Should You Eliminate Food Groups?
Unless you’re suffering from food allergies, probably not. “Elimination diets can be an amazing tool if you’re suffering from unexplained symptoms of food allergies or intolerances like stomachaches, headaches, or extreme fatigue,” she said. It’s imperative that “you are doing it with the guidance and support of a registered dietitian. . . . Elimination diets are most effective when being monitored by a professional, and they can be harmful when you’re doing it on your own.”
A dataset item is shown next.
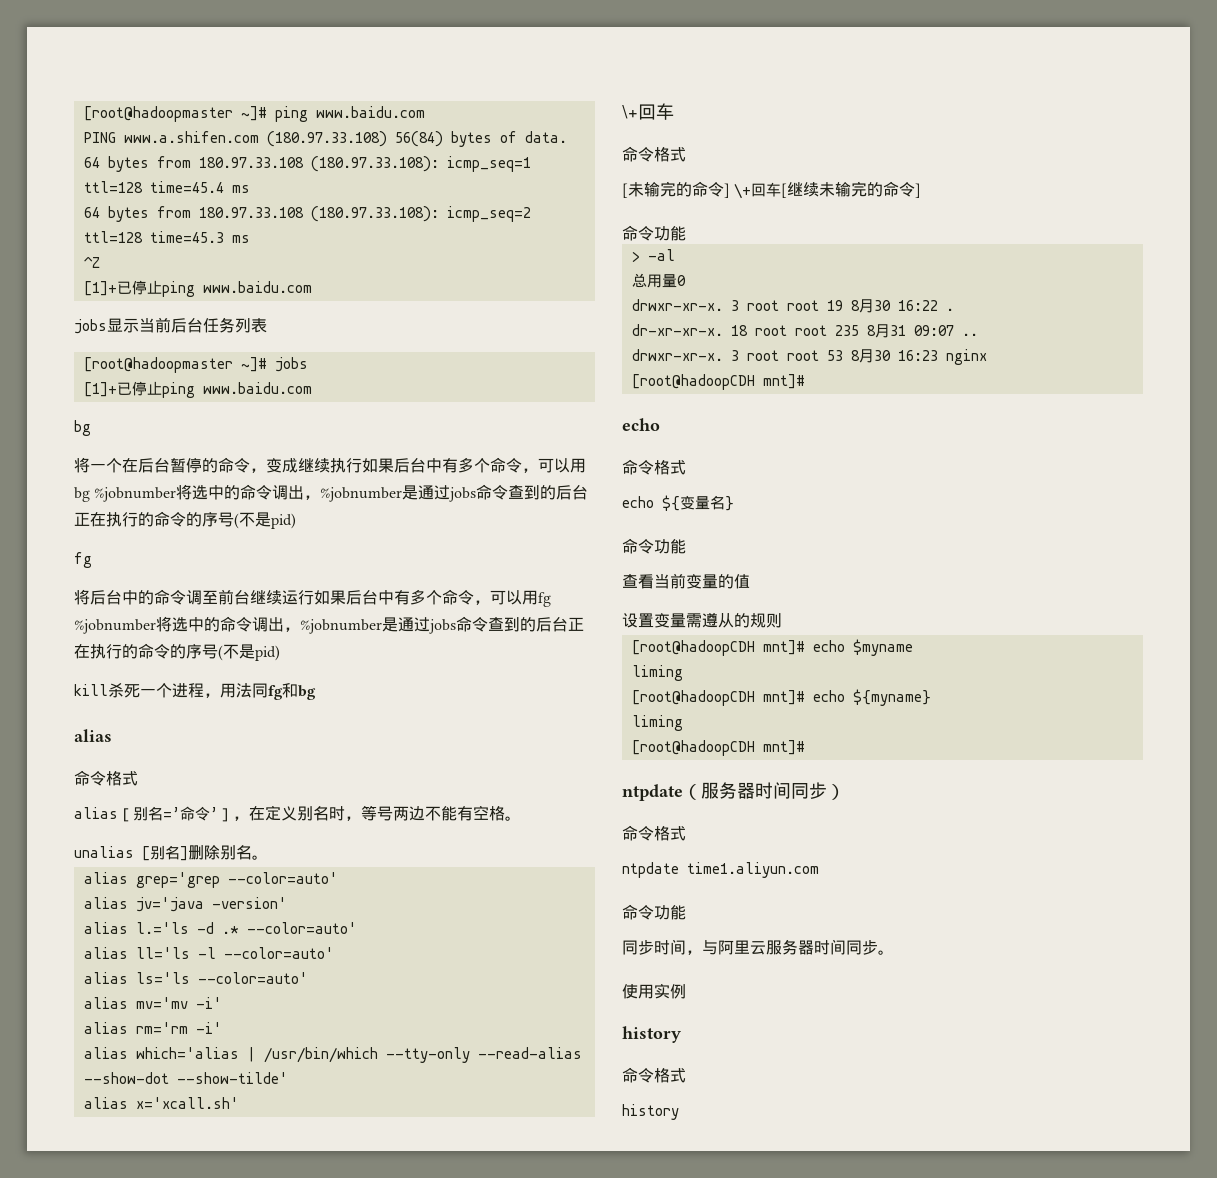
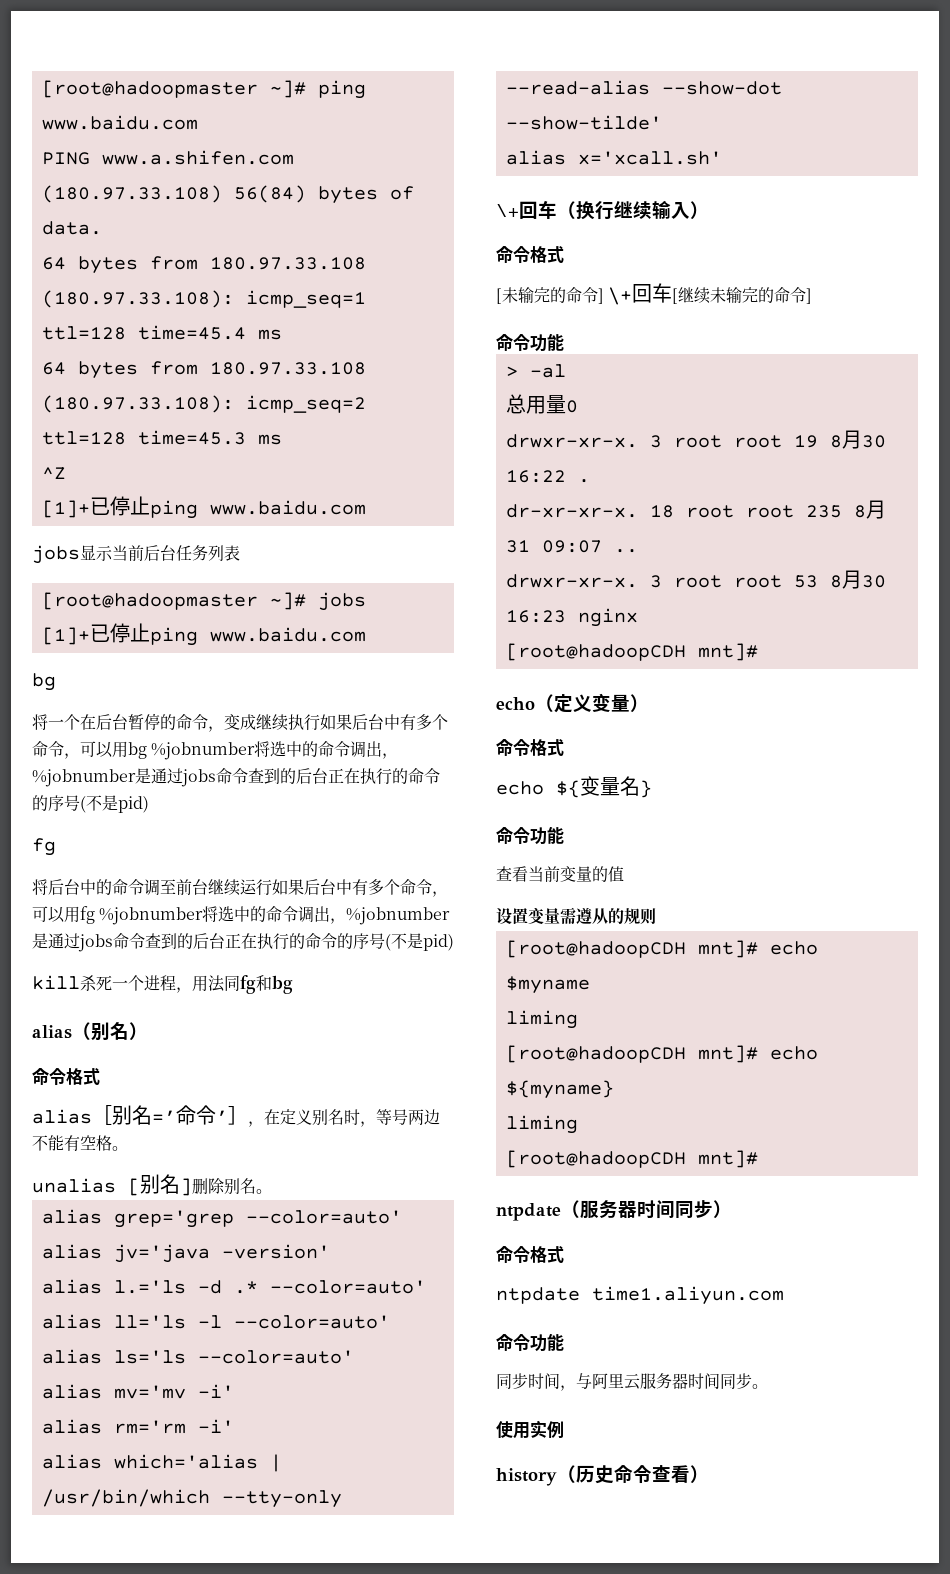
(112, 735) none -> [72,1022,148,1041] （别名）
(674, 111) none -> [557,200,709,220] （换行继续输入）
(660, 424) none -> [535,693,649,713] （定义变量）
[622,1067,686,1083] [622,1104,679,1120] // 命令格式 // history -> [557,1465,709,1484] （历史命令查看）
No allergies? No intolerances? “Ask yourself why you’re eliminating food. Experimentation? Sure, could be fun. To lose weight or find a food to blame for your weight? You may be disappointed.”
If the latter is resonating with you, Lisa has a challenge that both she and her clients love: “Pick one night this week to go to a delicious, amazing restaurant either by yourself or with friends, family, or SO who are on board, and order anything,” she said. “Order more than just one thing you want! Order dessert! An appetizer! Two entrees! And eat it, slowly, with intention, thinking about how delicious it is. Anytime a guilty, shaming, or negative thought pops into your head, put your fork down, take a sip of water, and breathe until you come back to the joy.”
Sounds amazing, right? Lisa knows that you will love it and ensures that “everything will be OK afterward!” She tried this herself (citing an evening in Los Angeles with many plates of pasta) “and I looked and felt the same the next day.”